Diego Antón

Personal information
- Full name: Diego Antón Pérez
- Date of birth: 18 May 1990 (age 35)
- Place of birth: Soria, Spain
- Height: 1.76 m (5 ft 9 in)
- Position: Forward

Team information
- Current team: San José

Senior career*
- Years: Team / Apps / (Gls)
- 2008–2013: Numancia B / 117 / (29)
- 2010: Numancia / 7 / (1)
- 2011: → Peña Sport (loan) / 8 / (0)
- 2011–2012: → Arandina (loan) / 17 / (1)
- 2013–2014: Alcalá / 31 / (7)
- 2015–2020: Almazán / 56 / (16)
- 2020-Actualidad: San José

= Diego Antón =

Spanish footballer

Diego Antón Pérez (born 18 May 1990) is a Spanish footballer who plays for CD San José as a forward.

==Club career==
Antón was born in Soria.

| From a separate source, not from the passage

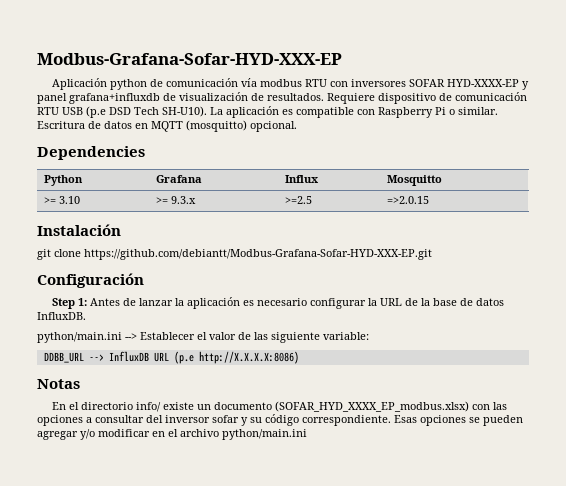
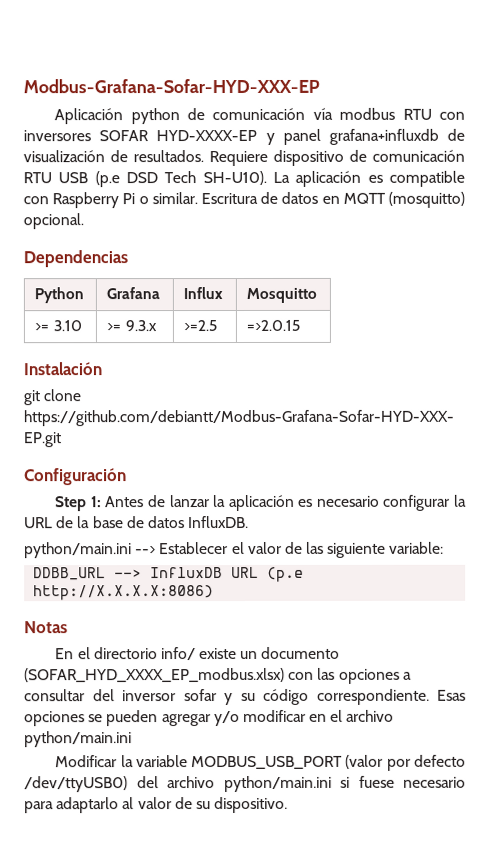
[37,146,145,160] Dependencies -> [23,250,128,268] Dependencias
(307, 434) none -> [55,754,467,771] [24,775,466,793] [24,796,289,814] // Modificar la variable MODBUS_USB_PORT (valor por defecto /dev/ttyUSB0) del archivo python/main.ini si fuese necesario para adaptarlo al valor de su dispositivo.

He finished his graduation in CD Numancia's youth setup, and made his senior debuts with the reserves in the 2007–08 campaign, in Tercera División.

On 16 May 2010 Antón played his first match as a professional, coming on as a second-half substitute in a 1–1 home draw against Rayo Vallecano in the Segunda División championship. Late in the month he scored his first professional goal, netting the first of a 2–1 home win against CD Castellón.

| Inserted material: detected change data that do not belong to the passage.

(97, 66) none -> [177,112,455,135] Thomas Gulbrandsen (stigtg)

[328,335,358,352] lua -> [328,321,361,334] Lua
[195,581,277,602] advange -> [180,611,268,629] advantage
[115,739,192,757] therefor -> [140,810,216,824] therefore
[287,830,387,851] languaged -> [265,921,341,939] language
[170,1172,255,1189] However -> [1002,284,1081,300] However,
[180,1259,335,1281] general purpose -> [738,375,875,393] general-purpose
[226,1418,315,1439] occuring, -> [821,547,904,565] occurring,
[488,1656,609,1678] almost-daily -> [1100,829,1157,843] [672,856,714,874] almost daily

On 31 January 2011 Antón was loaned to Peña Sport FC, in Segunda División B. In August, he moved to Arandina CF in the same division, also in a temporary deal. Antón returned to the Castilian-Leonese side in the 2012 summer, and was again assigned to the B-team.

On 17 July 2013 he signed with RSD Alcalá, also in the fourth division.